De Nablusi’s zijn niet de enigen die de pelgrimstocht ondernemen. Ook vanuit Jeruzalem en Hebron zijn stoeten onderweg naar het graf van Mozes. Als die optochten samenkomen, krijgen pelgrims uit Nablus mot met bedevaartgangers uit Hebron. Het komt tot een treffen tussen beide groepen, waarbij de vaandeldrager van Hebron door As-Sjawarib wordt gedood.
Zo’n daad kan alleen worden gewroken door bloedwraak, beseft As-Sjawarib, die spoorslags van het strijdtoneel wegvlucht en zo ver mogelijk weg een veilig heenkomen zoekt.
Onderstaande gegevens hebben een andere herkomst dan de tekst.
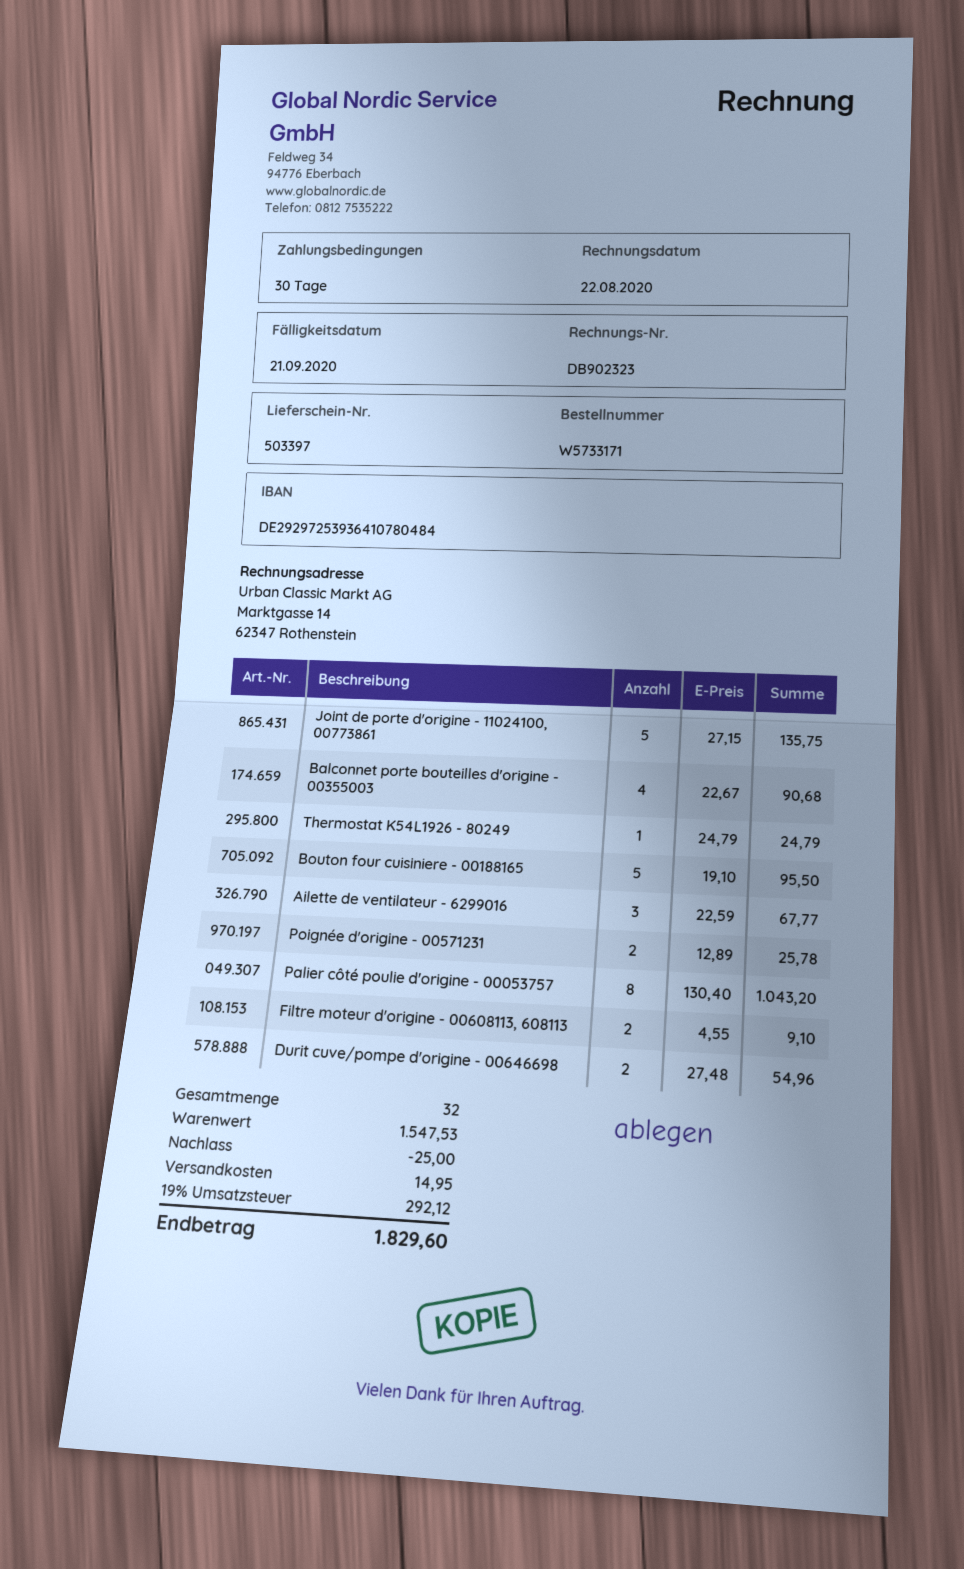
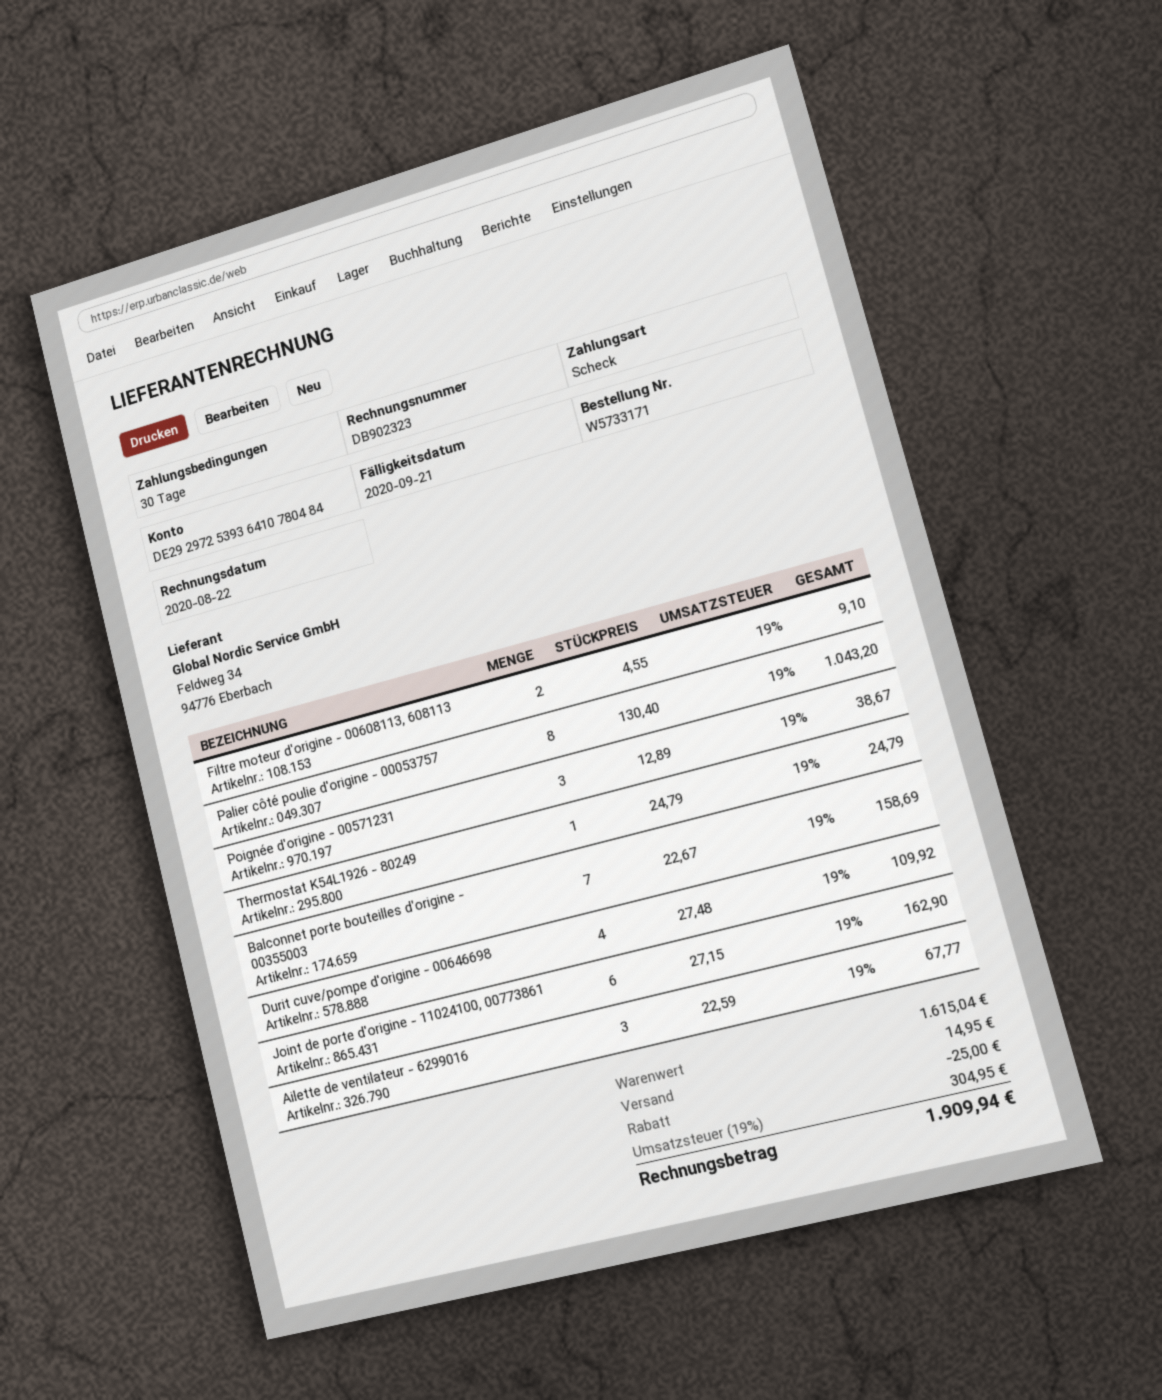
Joint de porte d'origine - 11024100, 00773861: 5 x 27.15 = 135.75 -> 6 x 27.15 = 162.90
Balconnet porte bouteilles d'origine - 00355003: 4 x 22.67 = 90.68 -> 7 x 22.67 = 158.69
Bouton four cuisiniere - 00188165: 5 x 19.10 = 95.50 -> none
Poignée d'origine - 00571231: 2 x 12.89 = 25.78 -> 3 x 12.89 = 38.67
Durit cuve/pompe d'origine - 00646698: 2 x 27.48 = 54.96 -> 4 x 27.48 = 109.92
subtotal: 1547.53 -> 1615.04
tax: 19% = 292.12 -> 19% = 304.95
total: 1829.60 -> 1909.94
Die ballingschap leidt hem uiteindelijk naar Cairo, waar hij opgaat in de anonieme menigten. Doelloos slijt hij daar zijn dagen, vergetelheid zoekend in gokken en hasjiesj.
Ondertussen raakte hij gevangen in het web van de zinderende grote stad, waar de zondige lusten en zinnelijke begeerten gonsden in tienduizenden door de gloed en hitte van de zon aangestoken hoofden en onversluierd over alle straten stroomden en spoelden, als de zwarte wolken van vliegen die boven het modderige water van de armen van de Nijl zweefden.
Steeds verder zakt As-Sjawarib weg in de lethargie die het lot voor hem in petto heeft. Uiteindelijk beseft hij dat er niets anders op zit dan af te reizen naar Hebron en daar boete te doen voor de onvergeeflijke daad die hij heeft begaan. Daar, in het hol van de leeuw, wacht hem de straf waaraan deze roman zijn titel ontleent.
Roeland Sprey
Jitschak Shami – De wraak van de vaderen. Vertaald door Ruben Verhasselt. Jurgen Maas, Amsterdam. 192 blz. € 21,90.